There is much potential for growth on the Canadiens top two lines.  With the re-signing of Andrei Kostitsyn through the 2010-11 season, and the great seasons had last year by both Kostitsyn brothers, Plekanec, and Higgins, the Canadiens may be strong contenders to repeat not only as the regular season Eastern Conference champions, but also as the top goal-scoring team in the regular season.

Add into the mix former five-time 20-goal scorer Alex Tanguay, and the Canadiens may have a good shot at it for sure.  Despite a slow year in Calgary under new head coach Mike Keenan, Tanguay (78 GP, 18 G, 40 A, 58 PTS) is looking for a fresh start in his native province, and will be a factor on the Canadiens' top two lines.

With the departure of former 30-goal scorer Michael Ryder, veteran Bryan Smolinski, and small Belrussian forward Mikhail Grabovski, there are open spots available on the Canadiens' third and fourth lines, possibly to be filled by up-and-coming players such as Kyle Chipchura and Matt D'Agostini.

Playing his first 36 NHL games in the early part of the 2007-08 season, Kyle Chipchura (36 GP, 4 G, 7 A, 11 PTS) was demoted to the AHL's Hamilton Bulldogs to condition and become a better faceoff man.  The 6'2", 205-lb Alberta native is going to be a key role player for Montreal in the coming years, especially with his dynamic two-way play. 

Along with Chipchura, Matt D'Agostini got a taste of NHL action last year, though it only lasted one game, D'Agostini is deemed to be a future sniper.  Netting two straight 20-goal seasons in the AHL, including 23 with Hamilton in '07-08, the quick and skilled D'Agostini may be a fixture in the Canadiens' opening-day lineup.

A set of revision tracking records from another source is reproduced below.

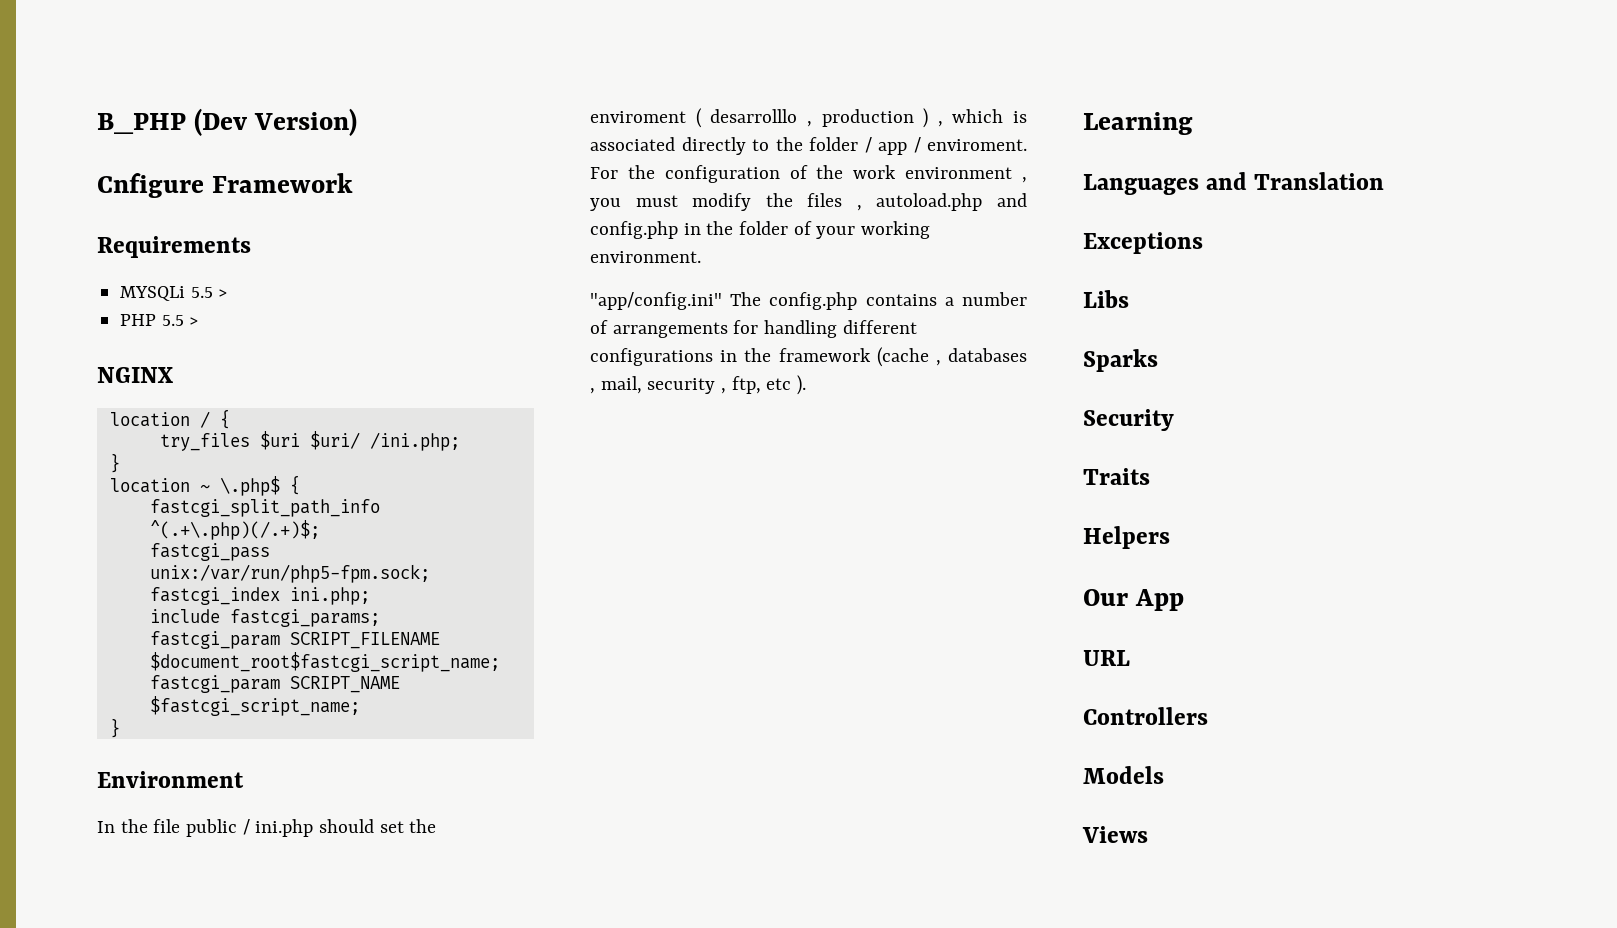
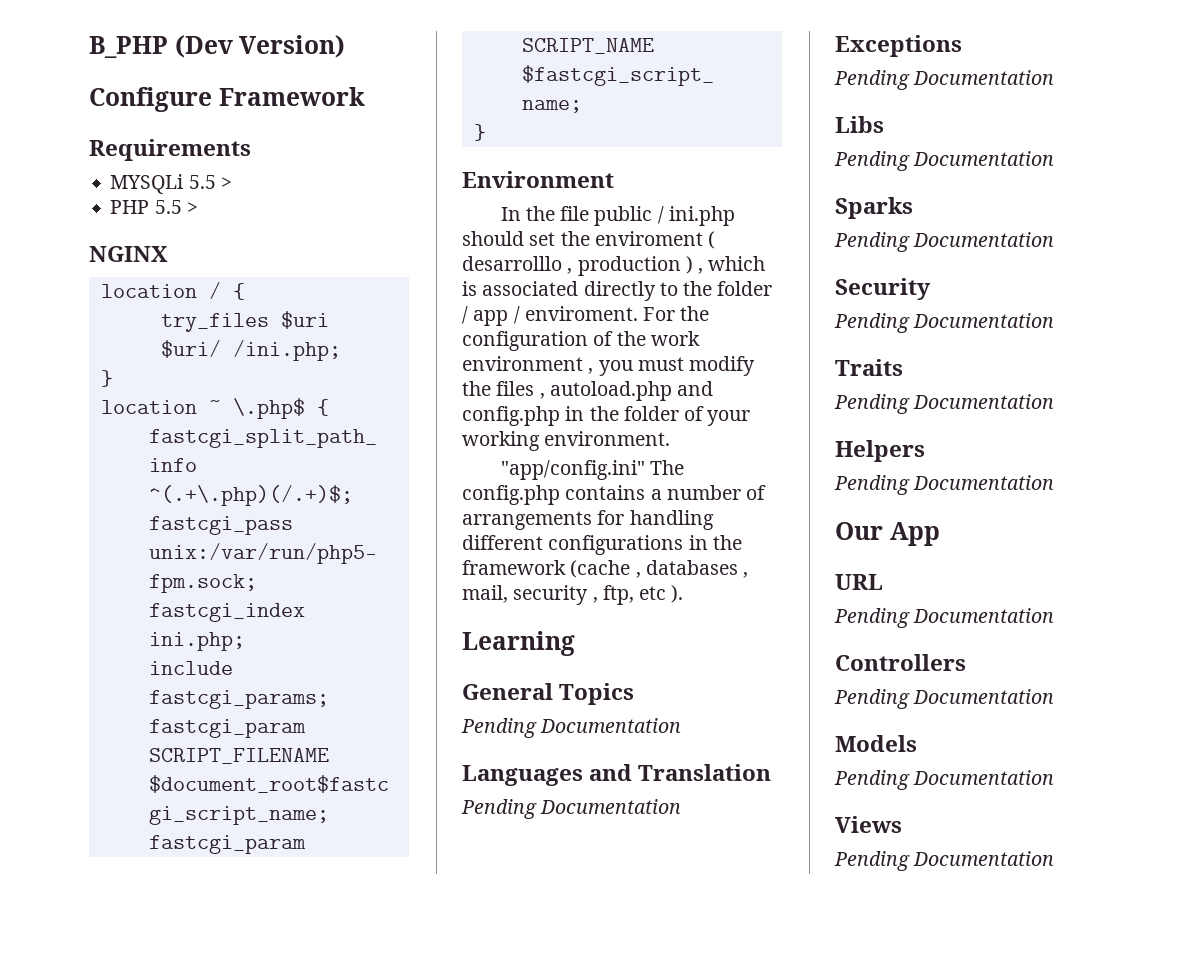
- Cnfigure Framework
+ Configure Framework
+ General Topics
+ Pending Documentation
  Languages and Translation
+ Pending Documentation
  Exceptions
+ Pending Documentation
  Libs
+ Pending Documentation
  Sparks
+ Pending Documentation
  Security
+ Pending Documentation
  Traits
+ Pending Documentation
  Helpers
+ Pending Documentation
  URL
+ Pending Documentation
  Controllers
+ Pending Documentation
  Models
+ Pending Documentation
  Views
+ Pending Documentation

Another player that may have an impact in training camp is Gregory Stewart.  As was the case with D'Agostini, Stewart got a small taste of NHL action, playing one game and having a strong showing.  Stewart is a role player—and a big one, at 6'2" and 197 lbs.

Stewart and D'Agostini will be competing for a spot with either Maxim Lapierre, Guillaume Latendresse, Steve Begin, or Tom Kostopolous.  Coming off a season that has many pinning him as a future super-pest, Maxim Lapierre has barely had time for the ink on his two-year deal dry.  Lapierre (54 GP, 7 G, 11 A, 18 PTS) was a pest for many teams in the East, and you never saw him hesitate against either the Bruins or Flyers in the playoffs.

Along with Lapierre, the Canadiens have other pests in Tom Kostopolous (67 GP, 7 G, 6 A, 13 PTS, 113 PIMs), Steve Begin (44 GP, 3 G, 5 A, 8 PTS, 48 PIMs), and newcomer Georges Laraque (71 GP, 4 G, 9 A, 13 PTS, 141 PIMs with Pittsburgh). 

Latendresse adds power to the group of third and fourth liners, and was drafted by the Canadiens in 2005 to become a protoypical NHL power forward.  So far, Latendresse (73 GP, 16 G, 11 A, 27 PTS) has shown glimpses of being that power forward and other times seems to be lost.  His time will come.

After finishing the 2007-08 season with seven 15-goal scorers in their lineup, the Canadiens' offense looks to be another powerful force coming into the 2008-09 season—enough to be a contender again in their centennial year.